COSTA MESA, Calif. — Dean Spanos is breathing a sigh of relief.
Spanos, owner of the Los Angeles Chargers, has been criticized relentlessly for moving his team out of San Diego — into a soccer stadium, no less — and for the tepid reception the team has received in its new home 100 or so miles north.
But in sports, winning is the ultimate elixir, and the Chargers (and their new crosstown rivals, the Rams) are winning.
The Chargers went a surprising 12-4 this season, including victories in Seattle, Pittsburgh and Kansas City. They will face the Patriots in Foxborough, Mass. on Sunday.
The wins come at a critical time for the team, which has started selling seat licenses to would-be season-ticket holders in the new, 70,000-seat stadium the Chargers will share with the Rams beginning in 2020.
In an interview at the team’s training facility this week, Spanos said that the Chargers’ success was helping generate interest in the team, but that winning over fans in Los Angeles was a long-term project.
On the team’s decision to play temporarily in a 27,000-seat soccer stadium
“Just being able to get around the stadium, the amenities, all the game-day experience is important, and I think it’s appreciated.”
On the sale of seat licenses for season tickets in the new stadium
“We’re probably where we thought we would be, and playing well really helps.
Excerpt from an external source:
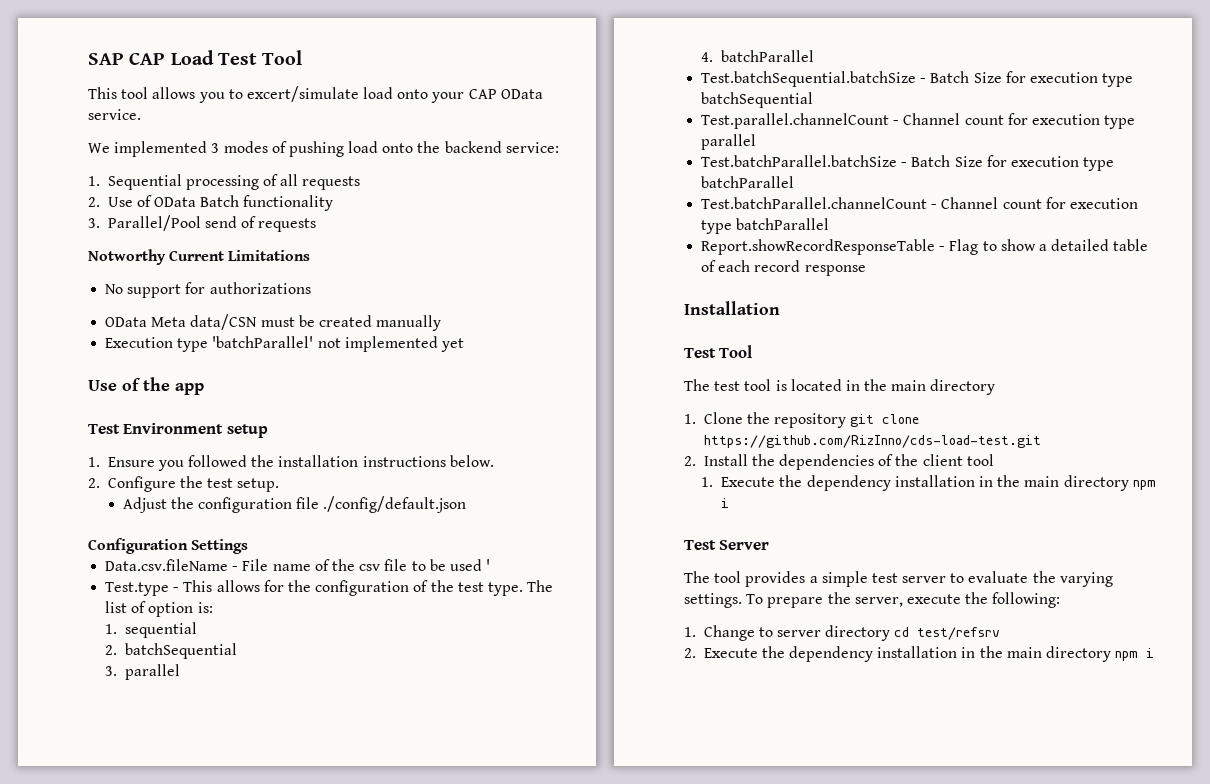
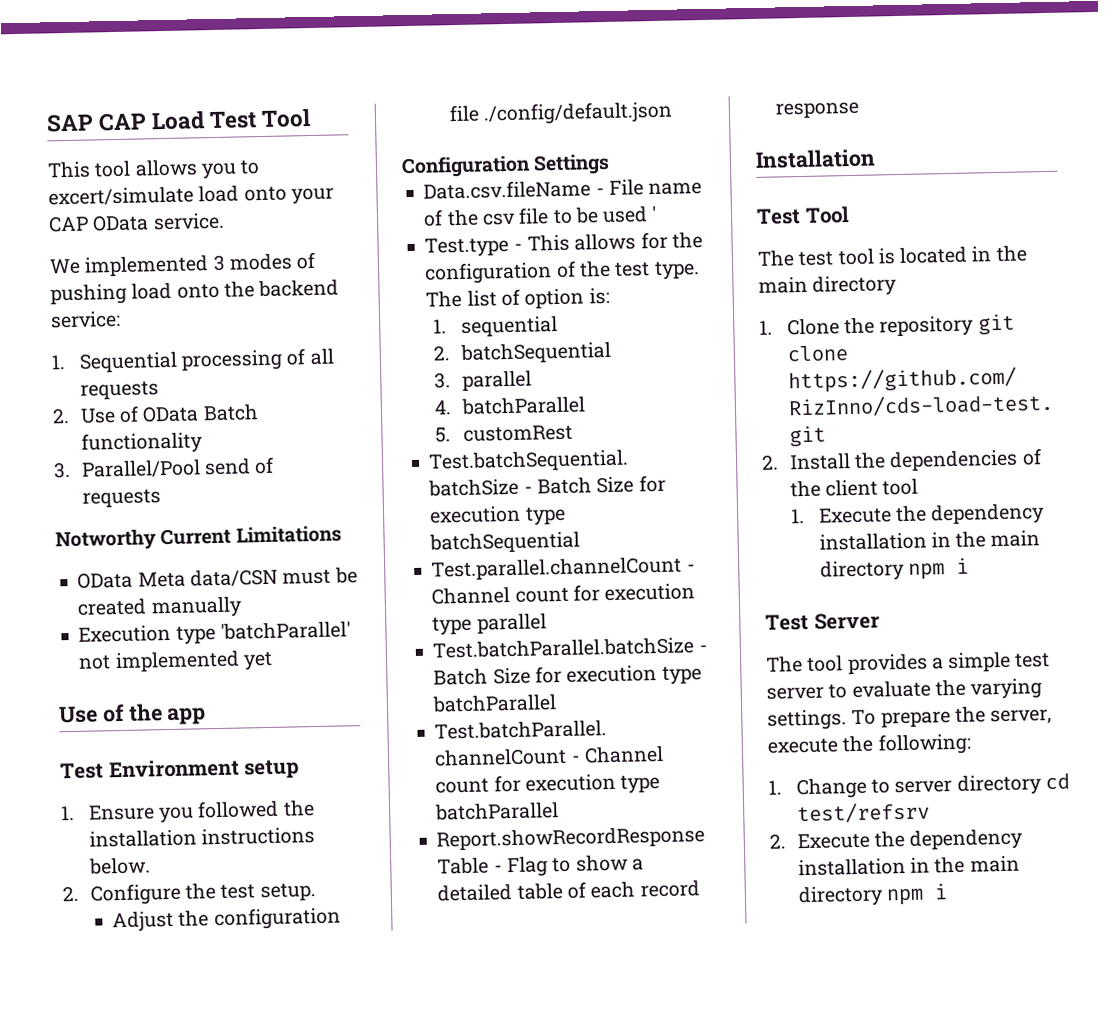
[105,282,311,298] // No support for authorizations -> (342, 534) none
(815, 56) none -> [434,424,573,443] // 5. customRest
Timing is everything. It kind of jumps every time [we win]. Monday mornings are great when you win in the playoffs.”
On the decision to price seat licenses as low as $100
“We gave up a little, but enough to make it more affordable. Once we get them there, it’s more important than trying to make another 25 or 30 bucks a ticket. And that really helps you establish yourself in the market.”
On the Chargers’ commitment to the market
“There’s no doubt we’re the Los Angeles Chargers. Los Angeles is our home.”
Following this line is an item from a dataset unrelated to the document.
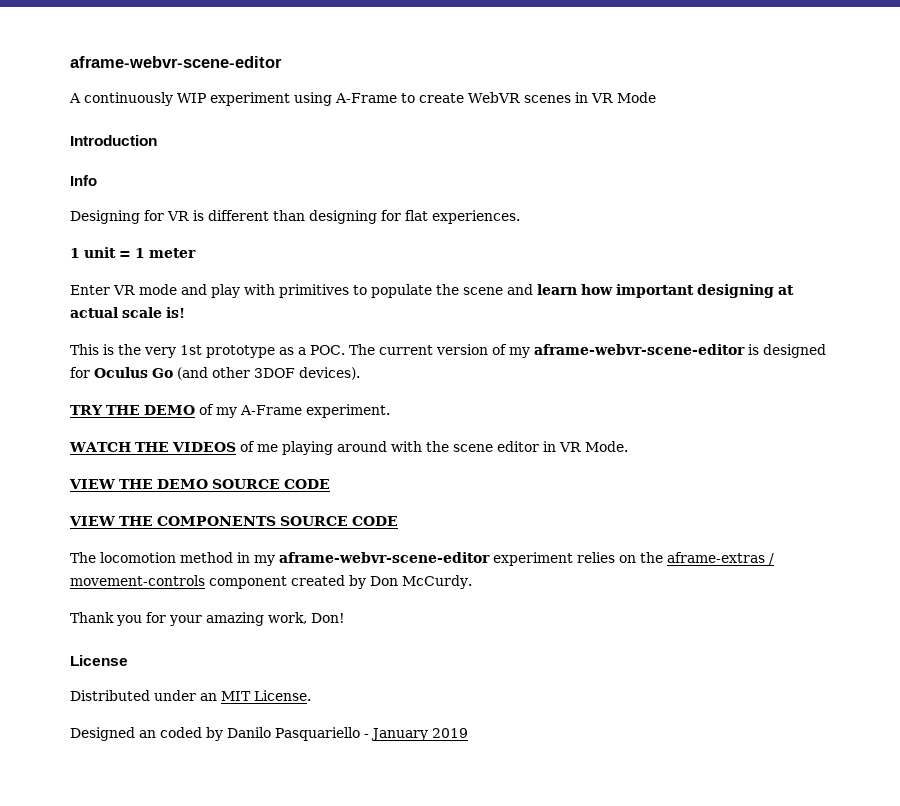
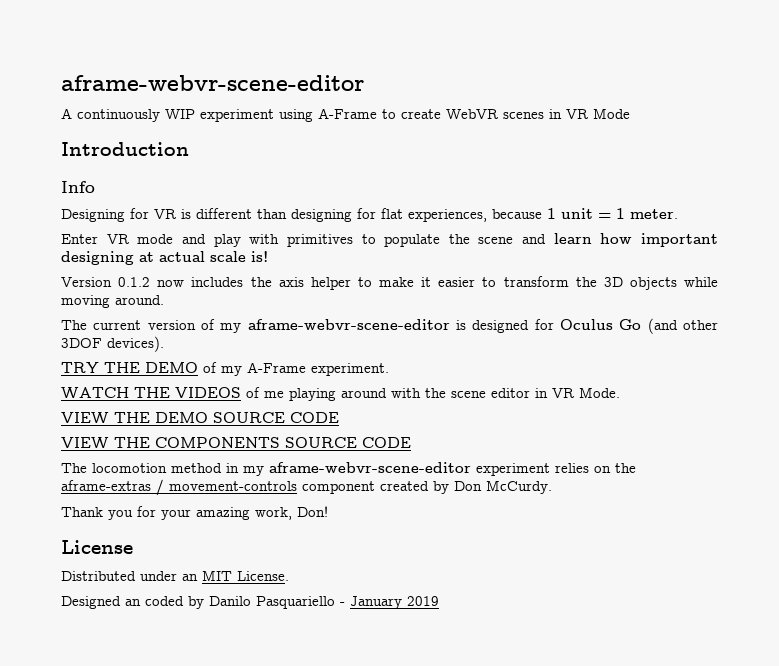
[432,210,520,224] experiences. // -> [408,209,542,222] experiences, because
[149,248,196,258] meter -> [630,209,678,219] meter.
[70,344,345,358] This is the very 1st prototype as a POC. -> [61,276,718,290] [61,295,164,308] Version 0.1.2 now includes the axis helper to make it easier to transform the 3D objects while moving around. //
On competing with the Rams and whether the city can support two N.F.L. teams
“This market is big enough for two teams. If I didn’t think so, I wouldn’t have moved here.”
On fans from San Diego supporting, or not supporting, the team
“Obviously, there’s a percentage of fans who will probably never come back, and then there’s a percentage that might be apathetic, and then there’s a percentage who are Chargers fans.”
On finding a footing in the Los Angeles market
“We didn’t expect anyone to roll out the red carpet. We knew this was going to be a fight to find our niche in the marketplace, and you build on that. I understand how the San Diego fans feel, I can’t change that. At the same time, I knew coming up here it was going to take maybe a generation to build that kind of fan base. That’s not going to happen in two, three years. It’s a slow process.”